### Your task
Transcribe the data underneath exactly. No images belong in your version.

(Data entries)
□ □ □ □ □ □ □
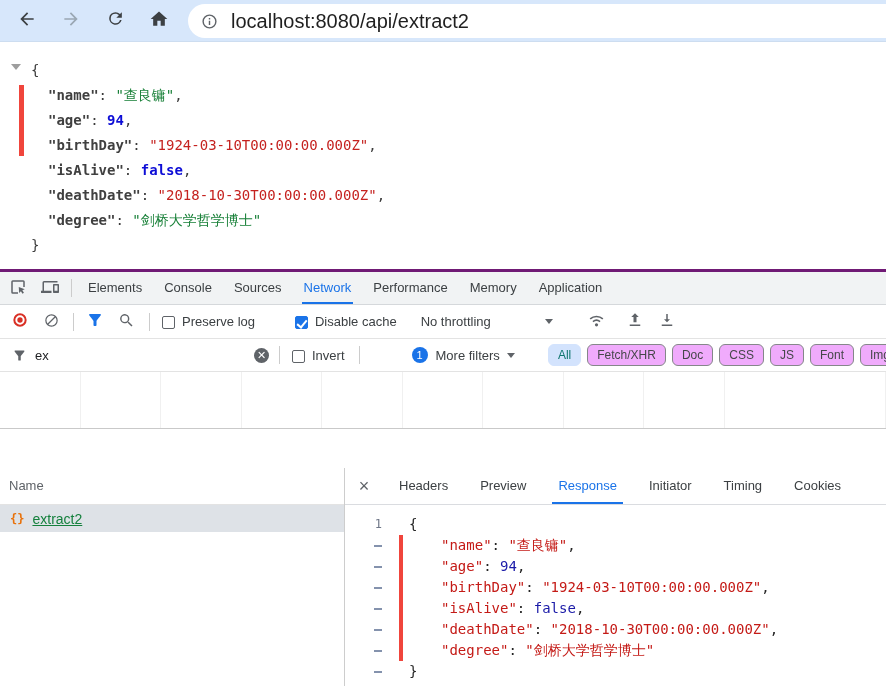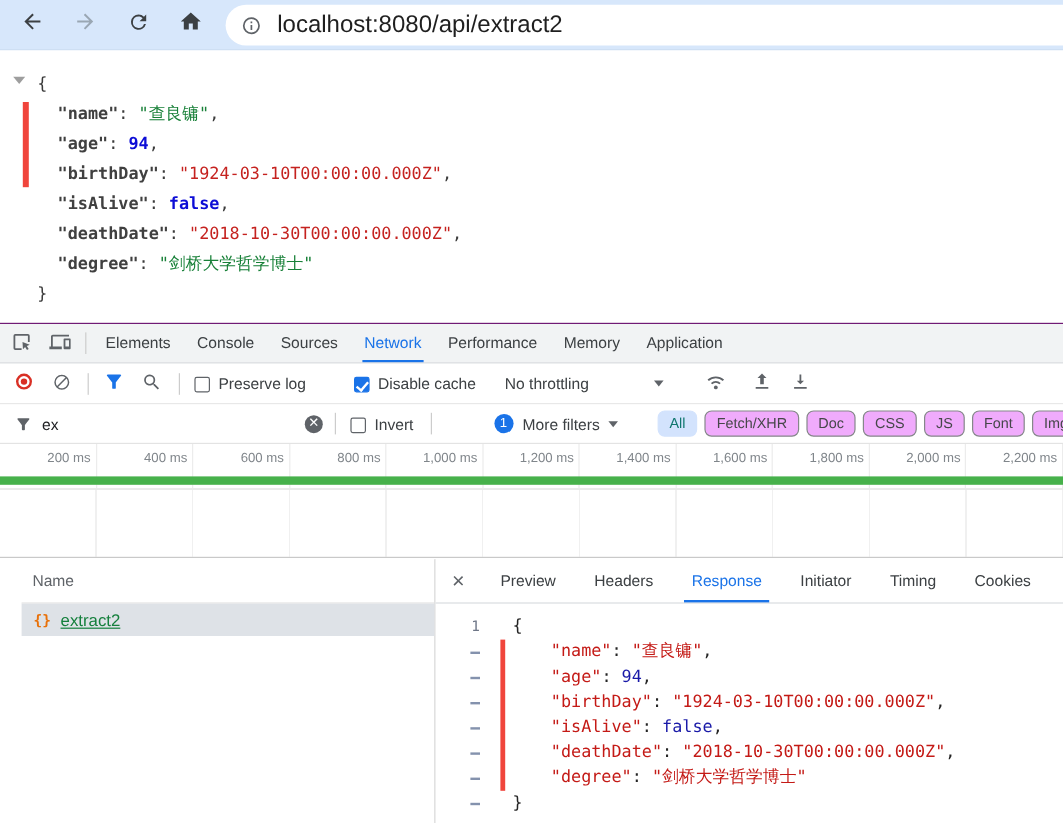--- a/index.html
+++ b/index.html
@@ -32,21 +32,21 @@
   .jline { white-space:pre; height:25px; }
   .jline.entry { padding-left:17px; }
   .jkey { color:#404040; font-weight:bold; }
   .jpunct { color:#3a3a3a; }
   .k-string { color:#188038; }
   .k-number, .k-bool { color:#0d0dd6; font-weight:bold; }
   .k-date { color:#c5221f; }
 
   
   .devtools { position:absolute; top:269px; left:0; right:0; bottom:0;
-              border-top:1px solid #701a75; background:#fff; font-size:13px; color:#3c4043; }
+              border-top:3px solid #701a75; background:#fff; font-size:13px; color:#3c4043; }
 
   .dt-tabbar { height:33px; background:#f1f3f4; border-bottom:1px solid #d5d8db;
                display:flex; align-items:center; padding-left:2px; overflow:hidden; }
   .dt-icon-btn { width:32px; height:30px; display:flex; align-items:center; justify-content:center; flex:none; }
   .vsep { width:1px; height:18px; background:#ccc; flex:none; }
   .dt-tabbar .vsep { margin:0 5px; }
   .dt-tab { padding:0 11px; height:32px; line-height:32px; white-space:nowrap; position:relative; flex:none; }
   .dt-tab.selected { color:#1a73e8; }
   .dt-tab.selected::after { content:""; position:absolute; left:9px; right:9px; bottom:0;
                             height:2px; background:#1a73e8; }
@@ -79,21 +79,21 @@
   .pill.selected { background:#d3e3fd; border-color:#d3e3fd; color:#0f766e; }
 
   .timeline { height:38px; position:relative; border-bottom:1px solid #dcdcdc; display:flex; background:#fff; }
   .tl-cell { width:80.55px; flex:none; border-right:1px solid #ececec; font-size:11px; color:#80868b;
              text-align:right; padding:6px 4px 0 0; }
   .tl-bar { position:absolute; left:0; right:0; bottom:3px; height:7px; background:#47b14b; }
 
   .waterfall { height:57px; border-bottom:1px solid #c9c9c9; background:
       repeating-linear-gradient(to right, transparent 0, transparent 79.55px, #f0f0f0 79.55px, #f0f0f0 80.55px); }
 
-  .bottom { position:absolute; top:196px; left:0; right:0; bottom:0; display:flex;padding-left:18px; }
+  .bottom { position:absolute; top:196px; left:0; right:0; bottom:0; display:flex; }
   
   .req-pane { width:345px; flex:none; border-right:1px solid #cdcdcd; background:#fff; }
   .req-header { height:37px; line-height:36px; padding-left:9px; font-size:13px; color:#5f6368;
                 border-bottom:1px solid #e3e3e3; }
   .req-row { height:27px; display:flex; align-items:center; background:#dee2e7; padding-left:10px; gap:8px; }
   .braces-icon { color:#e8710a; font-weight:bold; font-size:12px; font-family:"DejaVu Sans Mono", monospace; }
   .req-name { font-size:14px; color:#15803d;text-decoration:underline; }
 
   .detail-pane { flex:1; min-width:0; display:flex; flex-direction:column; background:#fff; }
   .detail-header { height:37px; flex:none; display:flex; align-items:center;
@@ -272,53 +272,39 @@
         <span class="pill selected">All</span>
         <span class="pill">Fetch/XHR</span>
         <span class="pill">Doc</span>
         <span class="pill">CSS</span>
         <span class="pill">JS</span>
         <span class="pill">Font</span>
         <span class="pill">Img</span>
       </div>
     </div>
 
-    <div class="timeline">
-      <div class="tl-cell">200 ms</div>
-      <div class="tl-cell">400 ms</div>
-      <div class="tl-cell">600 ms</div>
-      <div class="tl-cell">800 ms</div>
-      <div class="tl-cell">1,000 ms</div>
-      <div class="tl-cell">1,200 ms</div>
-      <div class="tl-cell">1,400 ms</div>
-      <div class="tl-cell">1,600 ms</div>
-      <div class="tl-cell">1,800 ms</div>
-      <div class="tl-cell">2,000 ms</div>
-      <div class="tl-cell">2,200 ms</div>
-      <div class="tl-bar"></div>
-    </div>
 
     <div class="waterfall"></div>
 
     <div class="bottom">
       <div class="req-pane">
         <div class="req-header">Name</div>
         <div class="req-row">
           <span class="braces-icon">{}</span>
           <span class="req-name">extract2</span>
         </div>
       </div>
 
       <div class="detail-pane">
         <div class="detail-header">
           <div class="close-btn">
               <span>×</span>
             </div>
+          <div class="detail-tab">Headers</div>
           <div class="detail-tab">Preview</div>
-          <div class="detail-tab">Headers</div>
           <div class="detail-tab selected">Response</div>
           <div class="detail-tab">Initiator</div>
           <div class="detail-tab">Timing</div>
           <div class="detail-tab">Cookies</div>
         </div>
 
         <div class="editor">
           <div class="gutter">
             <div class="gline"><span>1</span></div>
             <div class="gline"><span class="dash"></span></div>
□ □ □ □ □ □ □
### Response to the exercise
--- a/index.html
+++ b/index.html
@@ -32,21 +32,21 @@
   .jline { white-space:pre; height:25px; }
   .jline.entry { padding-left:17px; }
   .jkey { color:#404040; font-weight:bold; }
   .jpunct { color:#3a3a3a; }
   .k-string { color:#188038; }
   .k-number, .k-bool { color:#0d0dd6; font-weight:bold; }
   .k-date { color:#c5221f; }
 
   
   .devtools { position:absolute; top:269px; left:0; right:0; bottom:0;
-              border-top:1px solid #701a75; background:#fff; font-size:13px; color:#3c4043; }
+              border-top:3px solid #701a75; background:#fff; font-size:13px; color:#3c4043; }
 
   .dt-tabbar { height:33px; background:#f1f3f4; border-bottom:1px solid #d5d8db;
                display:flex; align-items:center; padding-left:2px; overflow:hidden; }
   .dt-icon-btn { width:32px; height:30px; display:flex; align-items:center; justify-content:center; flex:none; }
   .vsep { width:1px; height:18px; background:#ccc; flex:none; }
   .dt-tabbar .vsep { margin:0 5px; }
   .dt-tab { padding:0 11px; height:32px; line-height:32px; white-space:nowrap; position:relative; flex:none; }
   .dt-tab.selected { color:#1a73e8; }
   .dt-tab.selected::after { content:""; position:absolute; left:9px; right:9px; bottom:0;
                             height:2px; background:#1a73e8; }
@@ -79,21 +79,21 @@
   .pill.selected { background:#d3e3fd; border-color:#d3e3fd; color:#0f766e; }
 
   .timeline { height:38px; position:relative; border-bottom:1px solid #dcdcdc; display:flex; background:#fff; }
   .tl-cell { width:80.55px; flex:none; border-right:1px solid #ececec; font-size:11px; color:#80868b;
              text-align:right; padding:6px 4px 0 0; }
   .tl-bar { position:absolute; left:0; right:0; bottom:3px; height:7px; background:#47b14b; }
 
   .waterfall { height:57px; border-bottom:1px solid #c9c9c9; background:
       repeating-linear-gradient(to right, transparent 0, transparent 79.55px, #f0f0f0 79.55px, #f0f0f0 80.55px); }
 
-  .bottom { position:absolute; top:196px; left:0; right:0; bottom:0; display:flex;padding-left:18px; }
+  .bottom { position:absolute; top:196px; left:0; right:0; bottom:0; display:flex; }
   
   .req-pane { width:345px; flex:none; border-right:1px solid #cdcdcd; background:#fff; }
   .req-header { height:37px; line-height:36px; padding-left:9px; font-size:13px; color:#5f6368;
                 border-bottom:1px solid #e3e3e3; }
   .req-row { height:27px; display:flex; align-items:center; background:#dee2e7; padding-left:10px; gap:8px; }
   .braces-icon { color:#e8710a; font-weight:bold; font-size:12px; font-family:"DejaVu Sans Mono", monospace; }
   .req-name { font-size:14px; color:#15803d;text-decoration:underline; }
 
   .detail-pane { flex:1; min-width:0; display:flex; flex-direction:column; background:#fff; }
   .detail-header { height:37px; flex:none; display:flex; align-items:center;
@@ -272,53 +272,39 @@
         <span class="pill selected">All</span>
         <span class="pill">Fetch/XHR</span>
         <span class="pill">Doc</span>
         <span class="pill">CSS</span>
         <span class="pill">JS</span>
         <span class="pill">Font</span>
         <span class="pill">Img</span>
       </div>
     </div>
 
-    <div class="timeline">
-      <div class="tl-cell">200 ms</div>
-      <div class="tl-cell">400 ms</div>
-      <div class="tl-cell">600 ms</div>
-      <div class="tl-cell">800 ms</div>
-      <div class="tl-cell">1,000 ms</div>
-      <div class="tl-cell">1,200 ms</div>
-      <div class="tl-cell">1,400 ms</div>
-      <div class="tl-cell">1,600 ms</div>
-      <div class="tl-cell">1,800 ms</div>
-      <div class="tl-cell">2,000 ms</div>
-      <div class="tl-cell">2,200 ms</div>
-      <div class="tl-bar"></div>
-    </div>
 
     <div class="waterfall"></div>
 
     <div class="bottom">
       <div class="req-pane">
         <div class="req-header">Name</div>
         <div class="req-row">
           <span class="braces-icon">{}</span>
           <span class="req-name">extract2</span>
         </div>
       </div>
 
       <div class="detail-pane">
         <div class="detail-header">
           <div class="close-btn">
               <span>×</span>
             </div>
+          <div class="detail-tab">Headers</div>
           <div class="detail-tab">Preview</div>
-          <div class="detail-tab">Headers</div>
           <div class="detail-tab selected">Response</div>
           <div class="detail-tab">Initiator</div>
           <div class="detail-tab">Timing</div>
           <div class="detail-tab">Cookies</div>
         </div>
 
         <div class="editor">
           <div class="gutter">
             <div class="gline"><span>1</span></div>
             <div class="gline"><span class="dash"></span></div>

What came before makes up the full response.